Aim of the task:
Run through the records and show each line that includes the string "outliers".

Input records:

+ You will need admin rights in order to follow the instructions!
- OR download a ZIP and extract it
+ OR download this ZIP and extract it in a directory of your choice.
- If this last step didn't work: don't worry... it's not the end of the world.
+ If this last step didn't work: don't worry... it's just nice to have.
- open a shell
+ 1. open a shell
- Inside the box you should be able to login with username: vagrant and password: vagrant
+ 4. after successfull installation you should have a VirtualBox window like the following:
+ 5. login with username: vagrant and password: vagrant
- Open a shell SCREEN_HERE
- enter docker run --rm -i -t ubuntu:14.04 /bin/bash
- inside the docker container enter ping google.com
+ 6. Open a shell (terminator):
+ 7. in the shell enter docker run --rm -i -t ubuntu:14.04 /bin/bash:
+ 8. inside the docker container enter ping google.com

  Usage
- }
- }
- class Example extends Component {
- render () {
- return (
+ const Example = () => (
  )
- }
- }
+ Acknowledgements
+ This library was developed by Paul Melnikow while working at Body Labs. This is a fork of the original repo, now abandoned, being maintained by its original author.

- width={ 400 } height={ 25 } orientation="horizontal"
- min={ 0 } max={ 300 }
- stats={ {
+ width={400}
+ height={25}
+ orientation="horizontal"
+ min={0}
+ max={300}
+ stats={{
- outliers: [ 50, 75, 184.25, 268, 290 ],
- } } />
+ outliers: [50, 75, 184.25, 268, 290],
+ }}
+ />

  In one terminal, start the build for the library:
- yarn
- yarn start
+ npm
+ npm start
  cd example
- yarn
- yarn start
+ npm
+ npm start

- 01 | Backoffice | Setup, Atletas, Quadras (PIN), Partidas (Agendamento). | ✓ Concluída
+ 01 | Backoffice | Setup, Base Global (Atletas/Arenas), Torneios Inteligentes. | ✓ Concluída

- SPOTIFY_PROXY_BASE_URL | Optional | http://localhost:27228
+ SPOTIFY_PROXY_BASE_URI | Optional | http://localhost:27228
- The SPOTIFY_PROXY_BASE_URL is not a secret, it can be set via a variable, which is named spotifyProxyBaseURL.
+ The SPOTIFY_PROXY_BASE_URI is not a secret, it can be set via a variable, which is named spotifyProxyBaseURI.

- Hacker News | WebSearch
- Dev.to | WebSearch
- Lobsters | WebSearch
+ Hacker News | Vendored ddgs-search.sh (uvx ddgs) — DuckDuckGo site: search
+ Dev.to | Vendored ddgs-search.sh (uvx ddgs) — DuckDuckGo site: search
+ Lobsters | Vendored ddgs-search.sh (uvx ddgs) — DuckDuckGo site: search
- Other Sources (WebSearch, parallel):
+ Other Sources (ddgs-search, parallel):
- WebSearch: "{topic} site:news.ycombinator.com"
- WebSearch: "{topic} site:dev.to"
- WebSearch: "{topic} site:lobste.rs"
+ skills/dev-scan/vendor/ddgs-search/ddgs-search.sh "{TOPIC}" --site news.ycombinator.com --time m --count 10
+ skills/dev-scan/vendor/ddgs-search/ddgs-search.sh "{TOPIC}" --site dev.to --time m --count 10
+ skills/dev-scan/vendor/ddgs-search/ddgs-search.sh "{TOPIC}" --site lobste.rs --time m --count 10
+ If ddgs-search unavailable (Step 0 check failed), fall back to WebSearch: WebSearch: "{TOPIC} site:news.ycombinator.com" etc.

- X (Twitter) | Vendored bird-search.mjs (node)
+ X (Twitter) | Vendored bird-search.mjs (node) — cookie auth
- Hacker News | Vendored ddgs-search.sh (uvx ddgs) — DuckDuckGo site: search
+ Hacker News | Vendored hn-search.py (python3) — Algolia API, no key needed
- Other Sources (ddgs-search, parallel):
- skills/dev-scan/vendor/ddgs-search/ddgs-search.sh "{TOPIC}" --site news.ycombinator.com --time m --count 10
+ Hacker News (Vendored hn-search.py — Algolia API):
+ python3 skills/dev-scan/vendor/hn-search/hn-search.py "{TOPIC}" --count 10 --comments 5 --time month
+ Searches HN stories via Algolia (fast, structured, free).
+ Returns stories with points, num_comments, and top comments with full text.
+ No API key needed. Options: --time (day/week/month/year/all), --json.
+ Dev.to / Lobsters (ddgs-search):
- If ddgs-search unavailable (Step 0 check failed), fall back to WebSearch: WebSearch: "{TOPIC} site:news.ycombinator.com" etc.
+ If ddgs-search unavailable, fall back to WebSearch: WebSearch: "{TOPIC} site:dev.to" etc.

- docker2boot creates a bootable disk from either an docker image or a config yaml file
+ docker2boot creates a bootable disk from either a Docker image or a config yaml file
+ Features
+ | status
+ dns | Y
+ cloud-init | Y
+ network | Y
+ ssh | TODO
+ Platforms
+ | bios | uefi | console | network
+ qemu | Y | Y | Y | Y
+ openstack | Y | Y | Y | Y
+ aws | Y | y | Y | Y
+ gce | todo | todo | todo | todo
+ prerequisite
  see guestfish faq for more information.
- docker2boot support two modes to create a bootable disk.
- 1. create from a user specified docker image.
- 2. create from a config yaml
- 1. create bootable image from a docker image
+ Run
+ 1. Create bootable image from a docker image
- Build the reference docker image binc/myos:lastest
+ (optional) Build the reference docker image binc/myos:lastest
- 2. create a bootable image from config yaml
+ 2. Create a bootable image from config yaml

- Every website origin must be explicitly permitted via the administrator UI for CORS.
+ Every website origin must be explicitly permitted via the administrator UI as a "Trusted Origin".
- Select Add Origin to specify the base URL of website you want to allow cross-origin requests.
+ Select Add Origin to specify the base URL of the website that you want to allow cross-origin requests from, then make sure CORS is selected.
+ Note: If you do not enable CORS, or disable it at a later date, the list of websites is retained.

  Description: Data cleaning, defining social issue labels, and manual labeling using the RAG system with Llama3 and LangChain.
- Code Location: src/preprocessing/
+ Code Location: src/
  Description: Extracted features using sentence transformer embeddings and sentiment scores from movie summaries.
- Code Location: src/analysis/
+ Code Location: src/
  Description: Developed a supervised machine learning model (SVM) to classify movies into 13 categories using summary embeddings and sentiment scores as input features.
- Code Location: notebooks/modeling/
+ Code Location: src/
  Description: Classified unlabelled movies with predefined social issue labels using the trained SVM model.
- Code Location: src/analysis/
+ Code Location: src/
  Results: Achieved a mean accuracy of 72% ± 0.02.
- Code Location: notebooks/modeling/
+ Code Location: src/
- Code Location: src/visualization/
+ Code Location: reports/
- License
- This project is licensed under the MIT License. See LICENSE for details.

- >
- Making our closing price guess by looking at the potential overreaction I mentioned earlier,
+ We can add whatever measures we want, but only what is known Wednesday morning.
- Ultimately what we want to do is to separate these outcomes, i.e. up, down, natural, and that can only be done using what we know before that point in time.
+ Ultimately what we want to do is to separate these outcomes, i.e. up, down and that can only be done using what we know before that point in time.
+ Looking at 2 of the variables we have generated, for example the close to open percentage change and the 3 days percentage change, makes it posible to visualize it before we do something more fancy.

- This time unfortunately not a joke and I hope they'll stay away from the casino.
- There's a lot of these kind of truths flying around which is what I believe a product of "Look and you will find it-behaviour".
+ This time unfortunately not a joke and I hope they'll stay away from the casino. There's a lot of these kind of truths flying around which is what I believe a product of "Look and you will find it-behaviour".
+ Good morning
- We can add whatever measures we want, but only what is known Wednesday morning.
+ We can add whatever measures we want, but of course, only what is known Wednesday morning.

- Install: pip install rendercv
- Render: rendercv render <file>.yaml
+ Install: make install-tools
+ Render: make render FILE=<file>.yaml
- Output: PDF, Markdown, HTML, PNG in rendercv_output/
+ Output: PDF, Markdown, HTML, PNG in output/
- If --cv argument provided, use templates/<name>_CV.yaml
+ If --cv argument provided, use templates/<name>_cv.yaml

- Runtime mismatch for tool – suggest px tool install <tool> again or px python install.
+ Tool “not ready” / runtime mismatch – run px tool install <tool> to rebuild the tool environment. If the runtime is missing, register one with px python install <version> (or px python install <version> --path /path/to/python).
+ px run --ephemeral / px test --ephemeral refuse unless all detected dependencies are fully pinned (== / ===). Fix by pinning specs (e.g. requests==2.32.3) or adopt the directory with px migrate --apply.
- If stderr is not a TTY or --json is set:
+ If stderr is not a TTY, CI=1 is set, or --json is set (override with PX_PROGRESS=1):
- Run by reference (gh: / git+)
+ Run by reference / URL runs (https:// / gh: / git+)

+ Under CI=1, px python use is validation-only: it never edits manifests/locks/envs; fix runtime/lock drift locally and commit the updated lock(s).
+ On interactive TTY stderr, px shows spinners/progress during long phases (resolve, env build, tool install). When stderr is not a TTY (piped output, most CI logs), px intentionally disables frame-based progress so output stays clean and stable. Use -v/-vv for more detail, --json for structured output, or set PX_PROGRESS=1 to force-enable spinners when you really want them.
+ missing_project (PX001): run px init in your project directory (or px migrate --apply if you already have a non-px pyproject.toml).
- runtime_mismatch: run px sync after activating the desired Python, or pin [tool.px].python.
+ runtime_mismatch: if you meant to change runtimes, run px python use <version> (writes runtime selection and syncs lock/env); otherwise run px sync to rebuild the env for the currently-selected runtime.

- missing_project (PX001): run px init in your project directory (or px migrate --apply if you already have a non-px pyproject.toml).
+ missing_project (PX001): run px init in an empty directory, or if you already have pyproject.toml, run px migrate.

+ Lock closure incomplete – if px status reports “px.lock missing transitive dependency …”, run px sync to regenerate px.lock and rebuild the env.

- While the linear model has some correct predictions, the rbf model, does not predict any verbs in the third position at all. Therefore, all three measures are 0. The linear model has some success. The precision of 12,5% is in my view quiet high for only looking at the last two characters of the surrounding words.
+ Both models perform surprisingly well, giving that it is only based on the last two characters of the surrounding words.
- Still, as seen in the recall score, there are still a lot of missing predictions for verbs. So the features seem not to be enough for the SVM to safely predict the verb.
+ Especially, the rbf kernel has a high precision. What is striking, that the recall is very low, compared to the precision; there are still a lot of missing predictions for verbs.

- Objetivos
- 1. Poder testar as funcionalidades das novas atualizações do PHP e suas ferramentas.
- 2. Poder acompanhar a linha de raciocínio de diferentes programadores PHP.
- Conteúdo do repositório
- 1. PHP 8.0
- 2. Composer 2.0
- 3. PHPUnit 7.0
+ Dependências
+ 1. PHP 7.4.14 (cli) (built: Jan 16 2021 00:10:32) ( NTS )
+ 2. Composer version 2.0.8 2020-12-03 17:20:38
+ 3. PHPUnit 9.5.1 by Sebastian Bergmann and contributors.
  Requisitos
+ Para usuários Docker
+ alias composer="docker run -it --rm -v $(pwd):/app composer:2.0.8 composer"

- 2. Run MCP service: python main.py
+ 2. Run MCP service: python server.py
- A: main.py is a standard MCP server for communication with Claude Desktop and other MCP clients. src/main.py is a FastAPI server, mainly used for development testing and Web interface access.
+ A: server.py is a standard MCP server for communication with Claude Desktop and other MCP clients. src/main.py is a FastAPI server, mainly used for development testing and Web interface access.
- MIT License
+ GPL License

Your solution:
- outliers: [ 50, 75, 184.25, 268, 290 ],
+ outliers: [50, 75, 184.25, 268, 290],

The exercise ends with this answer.